I think this needs to be a bit clearer. Does jitdump only make sense if
the guest has debug information. Running:
perf record -k 1 ./qemu-system-aarch64 -jitdump -monitor none \
-display none -chardev stdio,id=output \
-M virt -cpu max -display none \
-semihosting-config enable=on,target=native,chardev=output \
-kernel tests/tcg/aarch64-softmmu/memory
perf inject -j -i perf.data -o perf.data.jitted
perf report -i perf.data.jitted
gives me pretty much the same report as the -perfmap.

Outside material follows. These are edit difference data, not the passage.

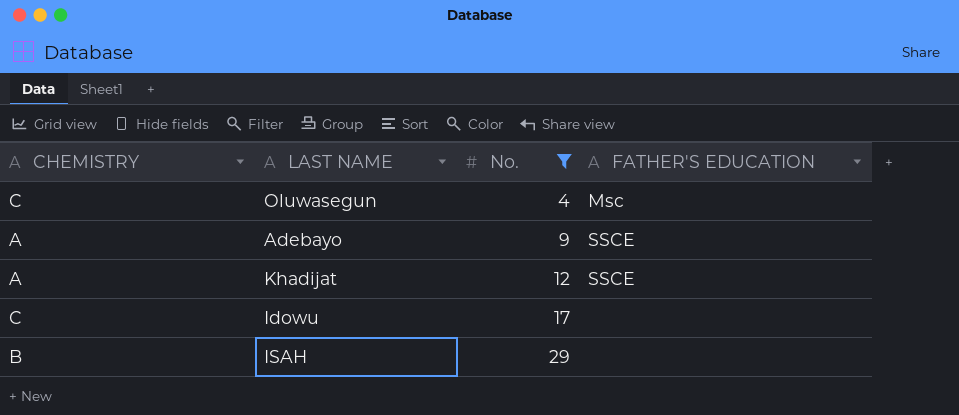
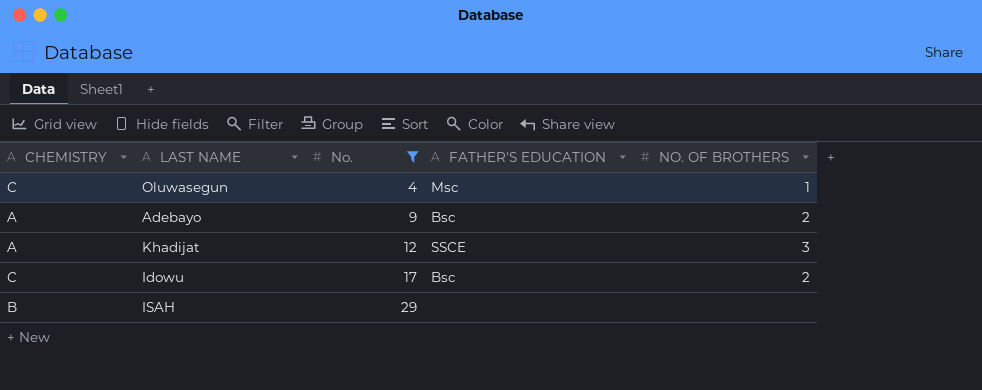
column NO. OF BROTHERS | position: none -> 5
Adebayo | FATHER'S EDUCATION: SSCE -> Bsc
Idowu | FATHER'S EDUCATION: none -> Bsc

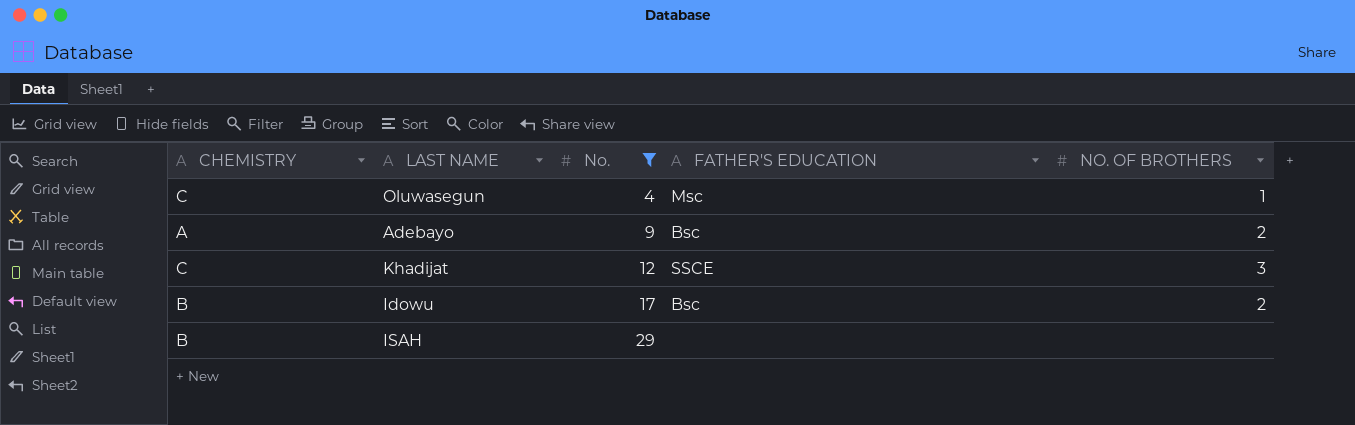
Khadijat | CHEMISTRY: A -> C
Idowu | CHEMISTRY: C -> B

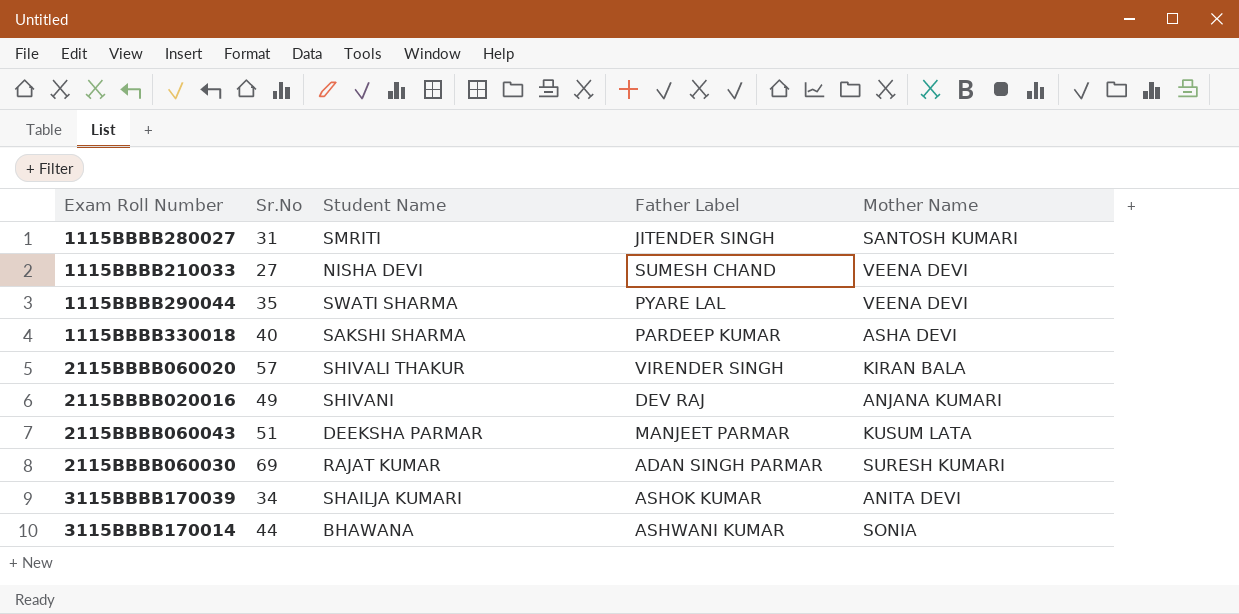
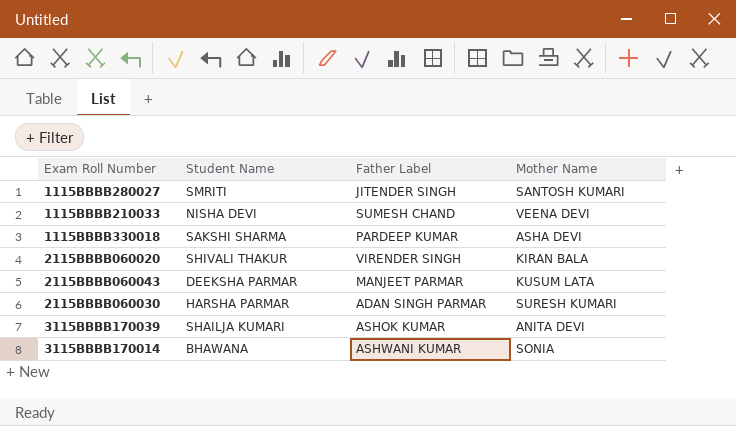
column Sr.No | position: 2 -> none
row 1115BBBB290044: 35 | SWATI SHARMA | PYARE LAL | VEENA DEVI -> none
row 2115BBBB020016: 49 | SHIVANI | DEV RAJ | ANJANA KUMARI -> none
2115BBBB060030 | Student Name: RAJAT KUMAR -> HARSHA PARMAR

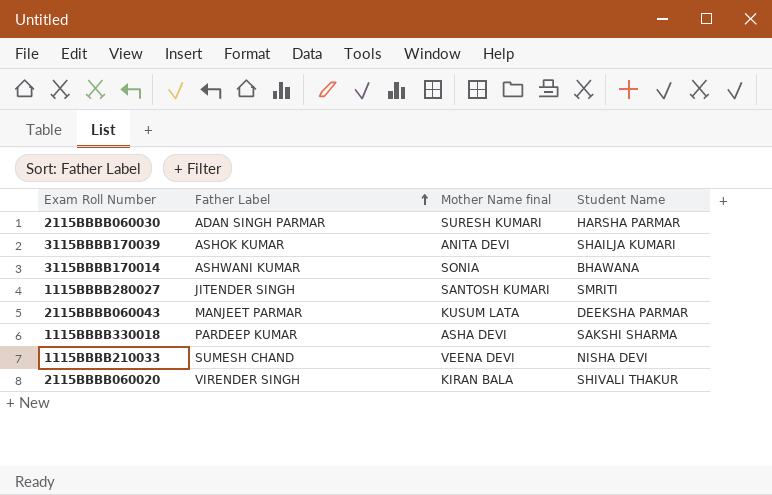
row order: none -> Father Label ascending
column name: Mother Name -> Mother Name final
column Student Name | position: 2 -> 4

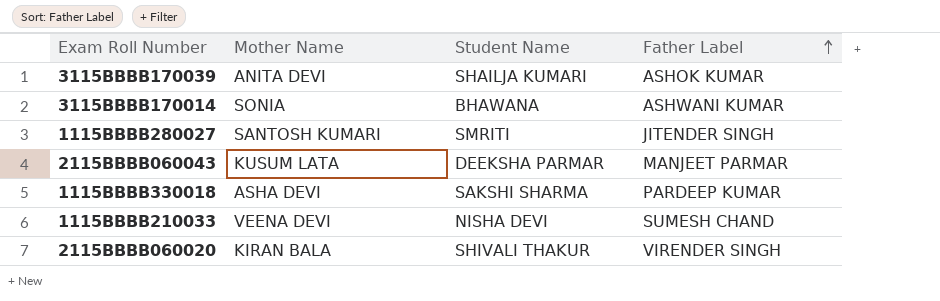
column name: Mother Name final -> Mother Name
column Father Label | position: 2 -> 4
row 2115BBBB060030: ADAN SINGH PARMAR | SURESH KUMARI | HARSHA PARMAR -> none

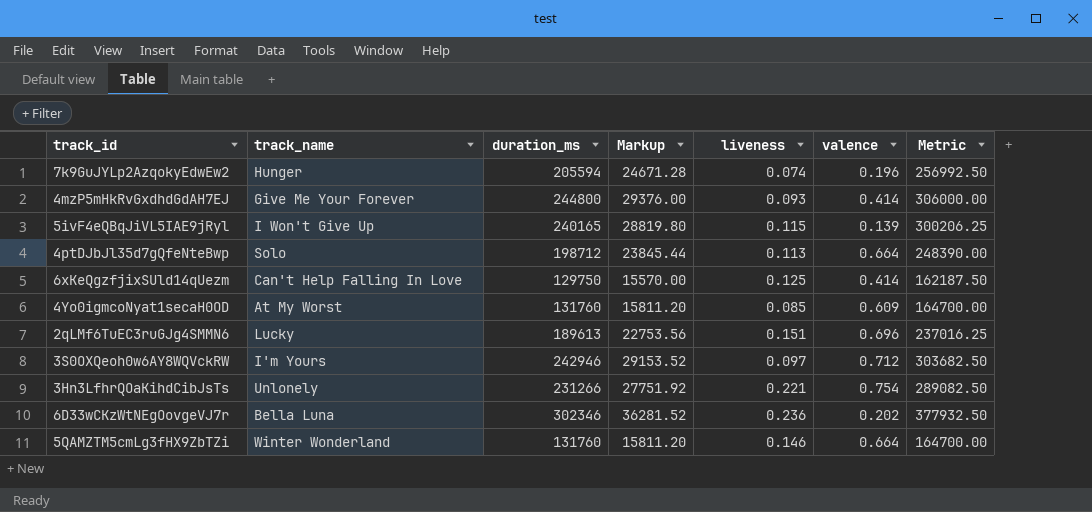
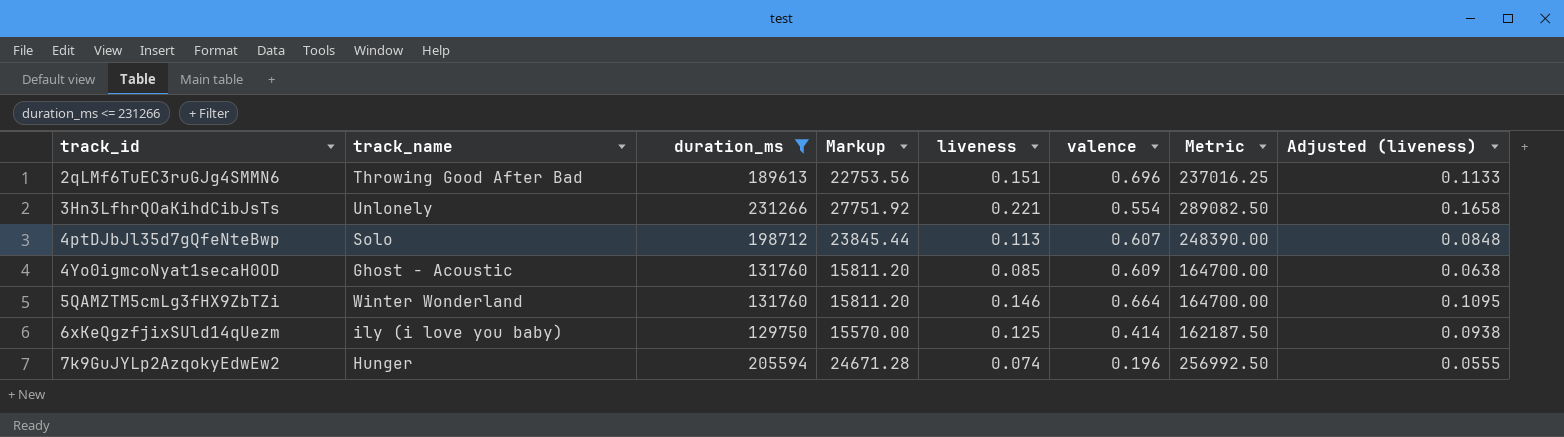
filter: none -> duration_ms <= 231266
row order: none -> track_id ascending
column Adjusted (liveness) | formula: none -> [liveness] * 0.75
2qLMf6TuEC3ruGJg4SMMN6 | track_name: Lucky -> Throwing Good After Bad
3Hn3LfhrQOaKihdCibJsTs | valence: 0.754 -> 0.554
4ptDJbJl35d7gQfeNteBwp | valence: 0.664 -> 0.607
4Yo0igmcoNyat1secaH0OD | track_name: At My Worst -> Ghost - Acoustic
6xKeQgzfjixSUld14qUezm | track_name: Can't Help Falling In Love -> ily (i love you baby)

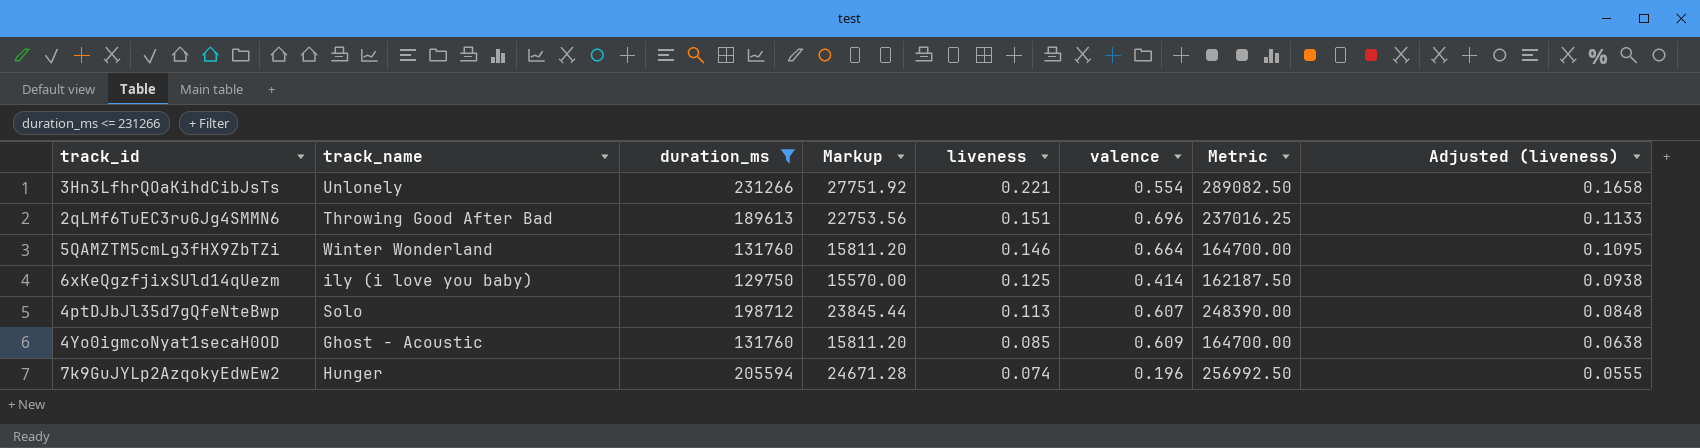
row order: track_id ascending -> liveness descending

I think this is
because we only properly look at the guest elf data for linux-user?
> +
> +.. code::
> +
> + perf record $QEMU -perfmap $REMAINING_ARGS
> + perf report
> +
> + perf record -k 1 $QEMU -jitdump $REMAINING_ARGS
> + perf inject -j -i perf.data -o perf.data.jitted
> + perf report -i perf.data.jitted
> diff --git a/linux-user/elfload.c b/linux-user/elfload.c
> index 20894b633f..5928c14dfc 100644
> --- a/linux-user/elfload.c
> +++ b/linux-user/elfload.c
> @@ -19,6 +19,7 @@
> #include "qemu/selfmap.h"
> #include "qapi/error.h"
> #include "target_signal.h"
> +#include "accel/tcg/debuginfo.h"
>
> #ifdef _ARCH_PPC64
> #undef ARCH_DLINFO
> @@ -3261,6 +3262,8 @@ static void load_elf_image(const char *image_name, int image_fd,
> load_symbols(ehdr, image_fd, load_bias);
> }
>
> + debuginfo_report_elf(image_name, image_fd, load_bias);
> +
> mmap_unlock();
>
> close(image_fd);
> diff --git a/linux-user/exit.c b/linux-user/exit.c
> index fa6ef0b9b4..607b6da9fc 100644
> --- a/linux-user/exit.c
> +++ b/linux-user/exit.c
> @@ -17,6 +17,7 @@
> * along with this program; if not, see <http://www.gnu.org/licenses/>.
> */
> #include "qemu/osdep.h"
> +#include "accel/tcg/perf.h"
> #include "exec/gdbstub.h"
> #include "qemu.h"
> #include "user-internals.h"
> @@ -38,4 +39,5 @@ void preexit_cleanup(CPUArchState *env, int code)
> #endif
> gdb_exit(code);
> qemu_plugin_user_exit();
> + perf_exit();
> }
> diff --git a/linux-user/main.c b/linux-user/main.c
> index a17fed045b..4290651c3c 100644
> --- a/linux-user/main.c
> +++ b/linux-user/main.c
> @@ -53,6 +53,7 @@
> #include "signal-common.h"
> #include "loader.h"
> #include "user-mmap.h"
> +#include "accel/tcg/perf.h"
>
> #ifdef CONFIG_SEMIHOSTING
> #include "semihosting/semihost.h"
> @@ -423,6 +424,16 @@ static void handle_arg_abi_call0(const char *arg)
> }
> #endif
>
> +static void handle_arg_perfmap(const char *arg)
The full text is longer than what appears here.